** Records for this task follows **

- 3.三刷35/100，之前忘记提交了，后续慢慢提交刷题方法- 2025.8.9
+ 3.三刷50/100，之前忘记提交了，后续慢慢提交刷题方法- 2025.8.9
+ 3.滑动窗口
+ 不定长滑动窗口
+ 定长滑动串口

** End of Records for this task **

§ What is required: Looking at the listing above, count the lines that contain "后续慢慢提交刷题方法" and give nothing but the number.

§ Result of this task: 2